Stories like the Post's (and the shameful bit about Portland/Brooklyn that Willamette Week underwrote for The New York Observer last year) are nothing more than link bait. Mr. Stange's observation about the Post writer's current residence is well put: citizens of smaller cities like Portland and Pittsburgh don't have a problem with one another. The snark comes from the ex-pats and outlanders. New York doesn't have to fail for smaller cities to succeed, which is something these people don't seem to understand.
I'm a 6th-generation Portlander living in New York. I like it here, and it is considered a point of praise for a Brooklyn establishment to be described as Portland-like. A hopeful sign. Still, I do miss home.
Posted by: Mcisaac | January 05, 2012 at 01:18 PM
Hello Brian,
Though I've only recently stumbled upon this blog, I've read back quite far and I now wait anxiously for the next entry from either you, Fred, or Bradley.

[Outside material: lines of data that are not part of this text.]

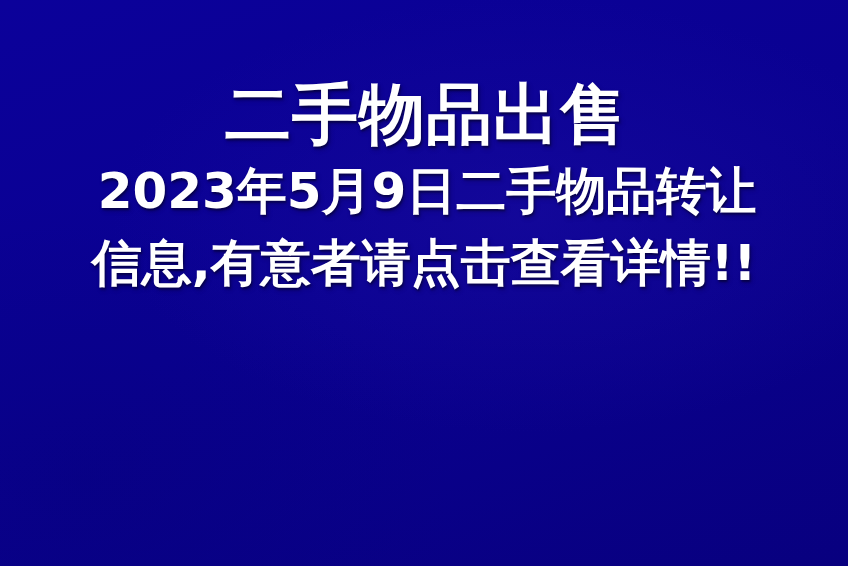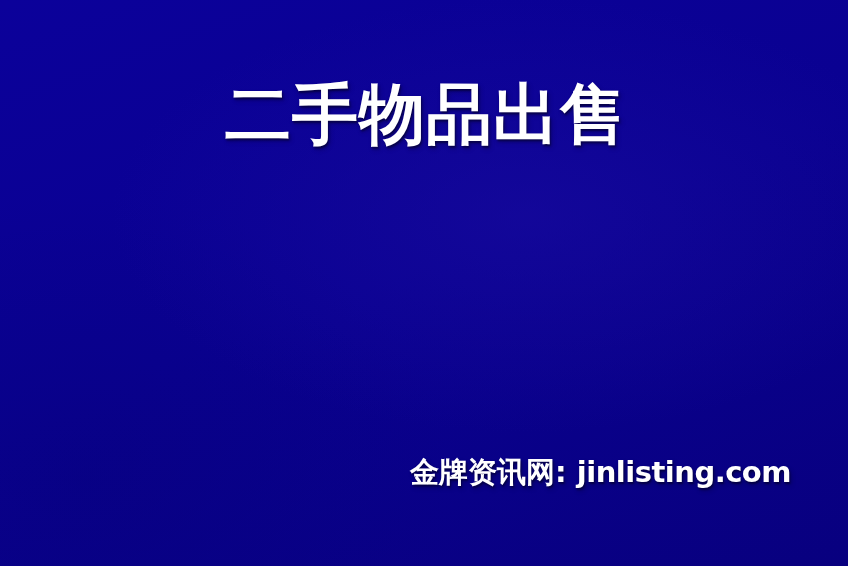--- a/index.html
+++ b/index.html
@@ -93,6 +93,10 @@
 
   <h1 class="headline">二手物品出售</h1>
 
+  <div class="body-block">
+    <div class="body-line line-1">2023年5月9日二手物品转让</div>
+    <div class="body-line line-2">信息,有意者请点击查看详情!!</div>
+  </div>
 
   <div class="footer">
     <span class="site-name">金牌资讯网:</span>

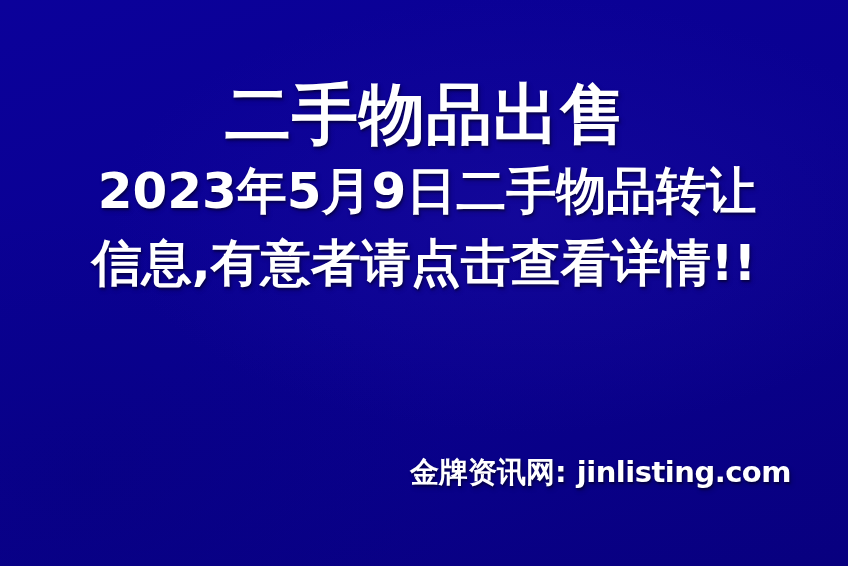--- a/index.html
+++ b/index.html
@@ -98,10 +98,6 @@
     <div class="body-line line-2">信息,有意者请点击查看详情!!</div>
   </div>
 
-  <div class="footer">
-    <span class="site-name">金牌资讯网:</span>
-    <span class="site-url">jinlisting.com</span>
-  </div>
 
 </div>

I am an architecture student at the University of Oregon, and have been a Portlander since the age of two. It is refreshing to read about architecture in a light other than "architecture for architecture's sake." The highlights of Portland's history, new development, local architects and design, and general musings on Portland and the Willamette valley are a treat.
I have decided to take the time to write a comment for the first time here after reading this particular article because it is something I have been observing partly from within the city, and partly from afar.
I'm in Eugene most of the school year, but I come up to Portland whenever the extended breaks permit. Each time I come back, even within as short a time as two weeks, I am astonished at all of the things Portland has become and is becoming (and where they are all stemming from: memories from when I was growing up).
When I first heard about the show Portlandia, I was a bit apprehensive. Fame, glory, show, what will it all mean for Portland? My thoughts since then have been perfectly outlined by your post.
I've always been weary of fashion, but when fashion comes with culture, a culture of small independent business, interest in crafts and trades, bicycles, and compost, I am all for it.
To hell if Portland's time is up. We're just getting started.
Thank you for the fantastic work, writing, and pictures.
-Hiroshi
Posted by: Hiroshi Kaneko | January 05, 2012 at 04:47 PM
In the “List” of “in” stuff and “out” stuff that Ms. Judkis references in her Post article, Portland shares the “out” section with tigers, organic vodka, Adele, Greek yogurt and backyard beehives.
With tigers facing extinction, now we learn they are also out of “style.” How inane.
Posted by: Linder | January 05, 2012 at 05:46 PM
Brian. This article is sooo spot on. Thanks for writing it.